Towards Inclusive Documentation: the PyData Sphinx Theme, Before and After Accessibility Fixes
Published September 2, 2024
gabalafou
Gabriel Fouasnon
Image credit: Illustration by Sherm for Disabled and Here (image source, image license)
Towards Inclusive Documentation: the PyData Sphinx Theme, Before and After Accessibility Fixes
Over the past several months, I and a few coworkers at Quansight Labs have had the privilege to work within the PyData community to make some accessibility improvements to the PyData Sphinx Theme. For this blog post, I chose three such improvements (out of many!) to examine with a before-and-after lens. This will give a better idea of how these kinds of changes can create an improved user experience for disabled people—and often for people without disabilities, too.
For those not familiar with Sphinx, it is a framework for writing documentation. It is used, for example, to generate the official Python documentation. As with many such content generation frameworks, Sphinx supports customization via themes. One such theme, created by and for the PyData community, is the PyData Theme. For those not familiar with accessibility, it is the practice of adapting built environments (including digital and virtual environments) to meet the needs of disabled people.

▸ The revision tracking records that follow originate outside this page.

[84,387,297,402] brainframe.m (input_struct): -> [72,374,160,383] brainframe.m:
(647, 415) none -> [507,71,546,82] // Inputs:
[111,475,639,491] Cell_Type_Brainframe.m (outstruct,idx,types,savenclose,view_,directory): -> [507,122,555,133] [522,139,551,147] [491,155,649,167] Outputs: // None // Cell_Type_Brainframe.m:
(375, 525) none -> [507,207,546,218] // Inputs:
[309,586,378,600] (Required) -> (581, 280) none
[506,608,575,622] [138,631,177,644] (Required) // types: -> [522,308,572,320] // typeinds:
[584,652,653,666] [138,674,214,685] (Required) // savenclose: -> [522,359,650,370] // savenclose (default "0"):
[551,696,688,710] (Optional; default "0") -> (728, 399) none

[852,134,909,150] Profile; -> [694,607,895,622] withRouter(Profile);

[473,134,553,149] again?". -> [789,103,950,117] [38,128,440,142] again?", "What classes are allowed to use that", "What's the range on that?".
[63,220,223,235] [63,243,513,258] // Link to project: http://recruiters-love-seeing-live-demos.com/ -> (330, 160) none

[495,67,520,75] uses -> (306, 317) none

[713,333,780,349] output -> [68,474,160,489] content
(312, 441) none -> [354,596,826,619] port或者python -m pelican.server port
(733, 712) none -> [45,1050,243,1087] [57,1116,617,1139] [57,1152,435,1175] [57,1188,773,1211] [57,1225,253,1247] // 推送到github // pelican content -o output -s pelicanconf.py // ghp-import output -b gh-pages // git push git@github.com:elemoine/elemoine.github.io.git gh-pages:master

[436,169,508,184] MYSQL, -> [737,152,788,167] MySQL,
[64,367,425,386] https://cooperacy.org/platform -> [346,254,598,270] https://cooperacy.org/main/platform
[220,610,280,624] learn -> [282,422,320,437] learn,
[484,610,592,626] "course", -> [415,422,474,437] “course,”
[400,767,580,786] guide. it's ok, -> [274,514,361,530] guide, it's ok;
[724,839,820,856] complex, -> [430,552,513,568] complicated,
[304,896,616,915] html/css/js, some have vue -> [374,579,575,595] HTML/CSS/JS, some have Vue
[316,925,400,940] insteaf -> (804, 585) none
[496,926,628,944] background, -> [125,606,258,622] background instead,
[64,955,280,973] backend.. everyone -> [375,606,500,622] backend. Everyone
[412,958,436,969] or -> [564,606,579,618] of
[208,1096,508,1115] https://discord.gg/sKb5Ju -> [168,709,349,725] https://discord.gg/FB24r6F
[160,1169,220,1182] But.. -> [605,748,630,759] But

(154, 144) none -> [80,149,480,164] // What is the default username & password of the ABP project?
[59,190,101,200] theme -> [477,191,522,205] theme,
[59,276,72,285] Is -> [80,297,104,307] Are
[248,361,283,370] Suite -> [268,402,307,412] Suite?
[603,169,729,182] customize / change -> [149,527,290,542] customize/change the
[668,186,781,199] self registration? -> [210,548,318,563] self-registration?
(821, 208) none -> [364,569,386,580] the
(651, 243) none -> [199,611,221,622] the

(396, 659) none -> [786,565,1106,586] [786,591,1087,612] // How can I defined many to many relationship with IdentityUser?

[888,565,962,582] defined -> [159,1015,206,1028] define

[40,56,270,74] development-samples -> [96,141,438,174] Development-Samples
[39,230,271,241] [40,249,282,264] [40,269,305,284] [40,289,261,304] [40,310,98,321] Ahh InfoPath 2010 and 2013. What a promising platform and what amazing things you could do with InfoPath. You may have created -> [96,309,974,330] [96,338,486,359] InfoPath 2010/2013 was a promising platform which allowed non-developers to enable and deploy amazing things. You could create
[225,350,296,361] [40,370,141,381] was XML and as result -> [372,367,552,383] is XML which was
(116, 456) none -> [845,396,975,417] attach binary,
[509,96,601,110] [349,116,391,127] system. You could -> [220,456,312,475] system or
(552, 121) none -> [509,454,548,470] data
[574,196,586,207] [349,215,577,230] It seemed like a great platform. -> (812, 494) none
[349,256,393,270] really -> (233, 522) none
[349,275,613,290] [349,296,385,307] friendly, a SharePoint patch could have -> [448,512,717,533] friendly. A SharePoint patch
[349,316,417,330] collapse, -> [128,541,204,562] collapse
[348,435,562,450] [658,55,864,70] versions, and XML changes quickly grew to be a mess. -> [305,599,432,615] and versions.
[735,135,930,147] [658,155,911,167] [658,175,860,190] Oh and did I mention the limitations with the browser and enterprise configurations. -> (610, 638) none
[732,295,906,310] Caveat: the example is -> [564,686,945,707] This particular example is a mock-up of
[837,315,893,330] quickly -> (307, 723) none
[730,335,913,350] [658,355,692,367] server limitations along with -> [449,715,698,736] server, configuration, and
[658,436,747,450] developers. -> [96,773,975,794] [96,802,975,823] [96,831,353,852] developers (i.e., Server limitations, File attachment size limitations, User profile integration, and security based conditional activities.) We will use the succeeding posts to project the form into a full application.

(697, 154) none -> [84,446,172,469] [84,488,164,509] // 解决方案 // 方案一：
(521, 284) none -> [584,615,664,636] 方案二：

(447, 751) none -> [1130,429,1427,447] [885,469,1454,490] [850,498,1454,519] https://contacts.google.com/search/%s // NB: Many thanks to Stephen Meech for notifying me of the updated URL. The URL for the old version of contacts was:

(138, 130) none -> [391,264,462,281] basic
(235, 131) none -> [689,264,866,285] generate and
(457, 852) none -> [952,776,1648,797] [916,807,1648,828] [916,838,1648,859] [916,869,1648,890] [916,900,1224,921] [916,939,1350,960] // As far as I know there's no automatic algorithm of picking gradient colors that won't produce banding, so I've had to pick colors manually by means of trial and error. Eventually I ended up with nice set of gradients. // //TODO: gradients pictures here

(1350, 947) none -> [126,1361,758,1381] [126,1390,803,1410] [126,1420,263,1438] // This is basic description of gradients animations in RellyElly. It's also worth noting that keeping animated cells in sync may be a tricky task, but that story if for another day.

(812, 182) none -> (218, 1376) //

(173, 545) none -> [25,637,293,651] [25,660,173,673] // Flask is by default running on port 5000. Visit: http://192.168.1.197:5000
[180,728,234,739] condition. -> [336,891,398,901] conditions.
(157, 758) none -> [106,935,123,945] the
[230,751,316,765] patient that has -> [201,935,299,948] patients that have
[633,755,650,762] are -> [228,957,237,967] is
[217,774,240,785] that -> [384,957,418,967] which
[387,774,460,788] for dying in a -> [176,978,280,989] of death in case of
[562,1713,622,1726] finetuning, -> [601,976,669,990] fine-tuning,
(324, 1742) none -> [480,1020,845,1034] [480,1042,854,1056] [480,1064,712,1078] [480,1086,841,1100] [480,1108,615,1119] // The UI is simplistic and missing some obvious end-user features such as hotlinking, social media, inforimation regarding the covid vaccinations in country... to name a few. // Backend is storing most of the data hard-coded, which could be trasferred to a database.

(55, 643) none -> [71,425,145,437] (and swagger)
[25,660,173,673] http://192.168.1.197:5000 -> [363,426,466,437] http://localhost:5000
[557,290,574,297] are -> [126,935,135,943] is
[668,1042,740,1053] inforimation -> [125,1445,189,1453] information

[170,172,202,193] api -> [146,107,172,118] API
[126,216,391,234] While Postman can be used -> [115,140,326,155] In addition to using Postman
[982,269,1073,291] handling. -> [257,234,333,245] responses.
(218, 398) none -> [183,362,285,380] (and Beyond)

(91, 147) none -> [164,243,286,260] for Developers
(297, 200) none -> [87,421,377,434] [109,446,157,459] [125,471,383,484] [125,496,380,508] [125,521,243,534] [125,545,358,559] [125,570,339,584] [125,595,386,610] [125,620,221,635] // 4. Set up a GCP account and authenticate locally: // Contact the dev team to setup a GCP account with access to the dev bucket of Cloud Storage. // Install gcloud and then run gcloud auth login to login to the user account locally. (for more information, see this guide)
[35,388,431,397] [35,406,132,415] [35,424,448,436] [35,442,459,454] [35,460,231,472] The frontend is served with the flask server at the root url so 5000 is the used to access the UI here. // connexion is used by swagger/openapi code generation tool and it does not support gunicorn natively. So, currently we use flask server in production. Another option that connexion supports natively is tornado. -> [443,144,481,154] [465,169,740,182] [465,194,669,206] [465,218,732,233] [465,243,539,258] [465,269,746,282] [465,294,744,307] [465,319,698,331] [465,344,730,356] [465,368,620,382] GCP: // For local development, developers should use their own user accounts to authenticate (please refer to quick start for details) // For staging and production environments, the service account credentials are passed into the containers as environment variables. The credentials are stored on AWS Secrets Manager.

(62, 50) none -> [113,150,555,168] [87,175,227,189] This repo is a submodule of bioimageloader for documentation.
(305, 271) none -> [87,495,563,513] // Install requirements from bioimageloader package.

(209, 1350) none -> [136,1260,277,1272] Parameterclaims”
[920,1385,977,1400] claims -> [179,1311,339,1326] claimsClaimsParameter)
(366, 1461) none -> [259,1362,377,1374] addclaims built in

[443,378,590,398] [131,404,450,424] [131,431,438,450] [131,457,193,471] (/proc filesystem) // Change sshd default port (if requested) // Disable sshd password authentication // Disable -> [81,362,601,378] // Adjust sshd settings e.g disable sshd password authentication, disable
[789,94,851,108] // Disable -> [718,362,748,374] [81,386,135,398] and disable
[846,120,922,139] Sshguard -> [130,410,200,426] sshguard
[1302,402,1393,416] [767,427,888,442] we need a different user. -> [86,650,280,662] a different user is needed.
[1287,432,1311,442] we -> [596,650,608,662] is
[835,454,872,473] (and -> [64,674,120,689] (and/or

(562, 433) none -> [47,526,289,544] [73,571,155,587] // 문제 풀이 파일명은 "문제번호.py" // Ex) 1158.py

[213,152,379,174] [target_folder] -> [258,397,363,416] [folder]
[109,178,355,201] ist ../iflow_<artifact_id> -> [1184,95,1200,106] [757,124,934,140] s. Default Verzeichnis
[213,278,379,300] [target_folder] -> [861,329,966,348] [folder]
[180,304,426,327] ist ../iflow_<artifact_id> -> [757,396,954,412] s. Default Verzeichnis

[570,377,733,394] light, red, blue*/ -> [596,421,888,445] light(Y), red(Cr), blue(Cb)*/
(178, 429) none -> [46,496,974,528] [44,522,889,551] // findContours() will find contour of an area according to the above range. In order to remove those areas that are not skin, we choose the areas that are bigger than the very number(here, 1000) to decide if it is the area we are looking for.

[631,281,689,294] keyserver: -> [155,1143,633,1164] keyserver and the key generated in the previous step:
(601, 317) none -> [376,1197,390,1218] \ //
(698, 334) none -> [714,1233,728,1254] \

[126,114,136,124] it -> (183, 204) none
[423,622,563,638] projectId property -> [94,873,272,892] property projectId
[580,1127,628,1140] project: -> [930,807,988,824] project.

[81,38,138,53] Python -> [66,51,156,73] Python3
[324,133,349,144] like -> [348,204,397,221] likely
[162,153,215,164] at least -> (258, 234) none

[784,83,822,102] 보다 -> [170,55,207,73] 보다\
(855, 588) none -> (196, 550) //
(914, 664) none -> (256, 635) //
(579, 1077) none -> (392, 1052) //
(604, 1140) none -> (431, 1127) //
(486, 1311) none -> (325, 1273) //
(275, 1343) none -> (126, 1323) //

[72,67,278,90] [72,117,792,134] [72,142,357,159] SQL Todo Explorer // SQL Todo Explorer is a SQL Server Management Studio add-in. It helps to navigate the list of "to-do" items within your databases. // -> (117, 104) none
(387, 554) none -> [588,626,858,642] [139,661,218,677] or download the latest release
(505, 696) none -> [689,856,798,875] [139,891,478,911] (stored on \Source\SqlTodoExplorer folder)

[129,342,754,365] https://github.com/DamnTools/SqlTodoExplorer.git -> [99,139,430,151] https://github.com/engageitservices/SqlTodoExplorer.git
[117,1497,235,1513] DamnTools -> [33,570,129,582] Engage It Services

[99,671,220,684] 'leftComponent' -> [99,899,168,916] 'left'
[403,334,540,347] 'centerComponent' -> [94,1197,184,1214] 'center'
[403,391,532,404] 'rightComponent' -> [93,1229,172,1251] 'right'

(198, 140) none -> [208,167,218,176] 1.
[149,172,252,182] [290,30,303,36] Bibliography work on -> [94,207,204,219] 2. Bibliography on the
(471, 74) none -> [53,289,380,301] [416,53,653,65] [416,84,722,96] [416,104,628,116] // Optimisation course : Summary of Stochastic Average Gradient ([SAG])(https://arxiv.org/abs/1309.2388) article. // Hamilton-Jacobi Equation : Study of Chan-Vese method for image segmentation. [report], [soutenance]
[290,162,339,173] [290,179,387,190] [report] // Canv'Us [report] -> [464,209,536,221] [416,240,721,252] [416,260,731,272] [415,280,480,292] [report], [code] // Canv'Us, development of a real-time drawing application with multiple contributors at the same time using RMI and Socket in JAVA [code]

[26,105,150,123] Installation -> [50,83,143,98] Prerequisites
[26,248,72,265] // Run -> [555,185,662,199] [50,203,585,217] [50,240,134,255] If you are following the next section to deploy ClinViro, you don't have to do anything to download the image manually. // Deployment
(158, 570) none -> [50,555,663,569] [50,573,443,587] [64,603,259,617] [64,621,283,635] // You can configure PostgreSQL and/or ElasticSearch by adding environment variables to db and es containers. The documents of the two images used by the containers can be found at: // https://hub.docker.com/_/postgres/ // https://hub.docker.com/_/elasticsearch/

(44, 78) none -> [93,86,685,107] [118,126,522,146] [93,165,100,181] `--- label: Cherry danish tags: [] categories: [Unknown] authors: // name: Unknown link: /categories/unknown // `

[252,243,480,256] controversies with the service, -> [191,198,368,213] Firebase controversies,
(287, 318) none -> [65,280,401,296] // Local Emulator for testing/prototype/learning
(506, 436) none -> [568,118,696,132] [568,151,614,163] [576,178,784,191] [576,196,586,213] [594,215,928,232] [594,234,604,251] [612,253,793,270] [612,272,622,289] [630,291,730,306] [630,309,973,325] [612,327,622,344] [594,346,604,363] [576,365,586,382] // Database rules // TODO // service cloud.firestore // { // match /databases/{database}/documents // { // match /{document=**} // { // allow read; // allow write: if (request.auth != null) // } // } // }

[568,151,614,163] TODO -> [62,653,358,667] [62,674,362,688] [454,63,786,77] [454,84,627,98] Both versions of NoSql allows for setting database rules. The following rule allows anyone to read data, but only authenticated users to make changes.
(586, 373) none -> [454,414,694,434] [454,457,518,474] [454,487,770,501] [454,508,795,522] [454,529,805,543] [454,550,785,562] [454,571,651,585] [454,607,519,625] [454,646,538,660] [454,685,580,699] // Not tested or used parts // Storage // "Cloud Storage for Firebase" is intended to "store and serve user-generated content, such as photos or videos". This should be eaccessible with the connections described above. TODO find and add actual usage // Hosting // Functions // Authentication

Before we begin, there's an important clarification to make. Throughout this blog post, I will use screenshots from the PyData Sphinx Theme documentation (v0.15.4), which uses the theme; however, I want to emphasize that these improvements apply to the theme itself, and by extension to all documentation sites that choose to use it, such as the ones featured in the PST gallery.
This work was supported as part of a two-year grant from the Chan Zuckerberg Initiative.
Landmarks, Before and After
This section assumes that you know what a screen reader is.
If you are a sighted person, then when you visit a website, you are used to
seeing the content arranged in a limited number of ways: typically, a header, a
main area, a footer, maybe a sidebar. Visual cues like alignment, horizontal
lines, and font sizes all work together to help your eyes and brain to scan the
page to know where to look. But if you are a blind person, you rely on landmarks
to fulfill the same function. HTML5 provides tags like <header>
, <footer>
,
and <main>
that allow web page authors to break up the content on the page
into meaningful sections. These sections can then be surfaced to screen readers
and other assistive tech.
Screen reader software provides a way to quickly cycle through all of the landmarks on the page. The following screenshot shows the landmarks as they appeared in the macOS VoiceOver rotor before we fixed them. Imagine trying to make sense of a website if you cycled through its landmarks and heard the following:
navigation, navigation, Section Navigation navigation, main, Breadcrumbs navigation, Breadcrumb navigation, main, navigation, footer
Confusing, right?
To be useful, the set of landmarks needs to be short and unambiguous. There should be one and only one landmark for the main part of the page, just as there should only be one header and one footer. It’s okay to have multiple navigations, but they should be clear and distinct from each other.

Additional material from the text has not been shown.